→ Exercise objective: In the records below, the line containing "[28,608,437,655] Player's agent" is the first to keep. Retype it and all later lines exactly, through the end.

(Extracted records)
'''

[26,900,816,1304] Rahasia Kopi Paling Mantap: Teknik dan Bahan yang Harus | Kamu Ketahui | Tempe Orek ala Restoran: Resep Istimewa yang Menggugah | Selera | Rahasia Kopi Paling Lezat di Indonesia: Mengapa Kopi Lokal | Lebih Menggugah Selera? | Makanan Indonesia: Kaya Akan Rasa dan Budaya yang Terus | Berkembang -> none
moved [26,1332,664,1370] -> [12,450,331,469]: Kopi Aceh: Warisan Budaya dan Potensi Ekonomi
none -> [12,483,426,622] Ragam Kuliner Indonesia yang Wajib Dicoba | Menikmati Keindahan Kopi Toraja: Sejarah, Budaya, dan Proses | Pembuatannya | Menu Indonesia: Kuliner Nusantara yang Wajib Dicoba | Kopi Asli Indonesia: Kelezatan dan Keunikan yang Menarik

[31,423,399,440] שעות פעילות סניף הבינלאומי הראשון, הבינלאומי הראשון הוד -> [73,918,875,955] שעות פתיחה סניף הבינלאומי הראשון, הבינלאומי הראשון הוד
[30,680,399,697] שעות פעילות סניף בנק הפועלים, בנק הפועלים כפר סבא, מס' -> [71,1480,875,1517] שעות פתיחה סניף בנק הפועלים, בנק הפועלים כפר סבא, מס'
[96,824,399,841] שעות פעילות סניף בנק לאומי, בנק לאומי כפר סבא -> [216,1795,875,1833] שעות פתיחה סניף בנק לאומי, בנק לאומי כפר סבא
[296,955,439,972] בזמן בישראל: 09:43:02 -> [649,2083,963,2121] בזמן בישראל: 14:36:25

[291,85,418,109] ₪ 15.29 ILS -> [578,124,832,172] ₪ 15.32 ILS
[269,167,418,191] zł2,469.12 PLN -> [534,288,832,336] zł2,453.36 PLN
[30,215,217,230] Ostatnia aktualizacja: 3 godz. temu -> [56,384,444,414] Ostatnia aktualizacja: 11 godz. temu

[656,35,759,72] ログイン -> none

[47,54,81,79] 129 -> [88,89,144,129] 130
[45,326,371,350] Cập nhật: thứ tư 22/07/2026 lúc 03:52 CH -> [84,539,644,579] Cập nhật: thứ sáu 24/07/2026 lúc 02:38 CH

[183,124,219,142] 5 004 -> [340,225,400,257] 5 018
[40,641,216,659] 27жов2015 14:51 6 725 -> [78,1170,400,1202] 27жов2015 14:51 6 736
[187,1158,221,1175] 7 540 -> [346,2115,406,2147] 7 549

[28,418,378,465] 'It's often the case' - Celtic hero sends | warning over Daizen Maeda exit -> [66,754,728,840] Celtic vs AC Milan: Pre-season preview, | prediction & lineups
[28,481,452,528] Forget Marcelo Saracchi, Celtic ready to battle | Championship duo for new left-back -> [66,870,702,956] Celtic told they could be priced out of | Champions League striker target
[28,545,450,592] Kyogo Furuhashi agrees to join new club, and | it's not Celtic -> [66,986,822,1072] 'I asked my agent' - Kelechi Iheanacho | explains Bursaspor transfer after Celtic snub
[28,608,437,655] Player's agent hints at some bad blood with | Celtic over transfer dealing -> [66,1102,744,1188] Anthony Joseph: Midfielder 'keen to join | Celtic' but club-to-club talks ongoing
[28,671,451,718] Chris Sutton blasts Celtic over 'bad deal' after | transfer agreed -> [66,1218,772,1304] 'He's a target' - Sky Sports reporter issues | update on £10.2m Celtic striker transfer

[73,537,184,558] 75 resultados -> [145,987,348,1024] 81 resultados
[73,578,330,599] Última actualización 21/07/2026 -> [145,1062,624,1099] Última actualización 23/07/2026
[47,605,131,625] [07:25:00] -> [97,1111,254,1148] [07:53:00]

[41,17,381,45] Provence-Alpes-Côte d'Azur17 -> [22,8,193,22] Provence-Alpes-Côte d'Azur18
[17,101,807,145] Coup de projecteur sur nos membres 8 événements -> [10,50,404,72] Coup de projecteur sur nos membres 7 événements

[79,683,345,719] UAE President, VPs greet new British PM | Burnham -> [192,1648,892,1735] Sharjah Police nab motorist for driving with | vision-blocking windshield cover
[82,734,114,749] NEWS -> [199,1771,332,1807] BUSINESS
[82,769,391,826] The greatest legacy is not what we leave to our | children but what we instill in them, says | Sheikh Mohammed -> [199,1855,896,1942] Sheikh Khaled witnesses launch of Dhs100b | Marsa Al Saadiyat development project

'''

→ Answer to this problem:
[28,608,437,655] Player's agent hints at some bad blood with | Celtic over transfer dealing -> [66,1102,744,1188] Anthony Joseph: Midfielder 'keen to join | Celtic' but club-to-club talks ongoing
[28,671,451,718] Chris Sutton blasts Celtic over 'bad deal' after | transfer agreed -> [66,1218,772,1304] 'He's a target' - Sky Sports reporter issues | update on £10.2m Celtic striker transfer

[73,537,184,558] 75 resultados -> [145,987,348,1024] 81 resultados
[73,578,330,599] Última actualización 21/07/2026 -> [145,1062,624,1099] Última actualización 23/07/2026
[47,605,131,625] [07:25:00] -> [97,1111,254,1148] [07:53:00]

[41,17,381,45] Provence-Alpes-Côte d'Azur17 -> [22,8,193,22] Provence-Alpes-Côte d'Azur18
[17,101,807,145] Coup de projecteur sur nos membres 8 événements -> [10,50,404,72] Coup de projecteur sur nos membres 7 événements

[79,683,345,719] UAE President, VPs greet new British PM | Burnham -> [192,1648,892,1735] Sharjah Police nab motorist for driving with | vision-blocking windshield cover
[82,734,114,749] NEWS -> [199,1771,332,1807] BUSINESS
[82,769,391,826] The greatest legacy is not what we leave to our | children but what we instill in them, says | Sheikh Mohammed -> [199,1855,896,1942] Sheikh Khaled witnesses launch of Dhs100b | Marsa Al Saadiyat development project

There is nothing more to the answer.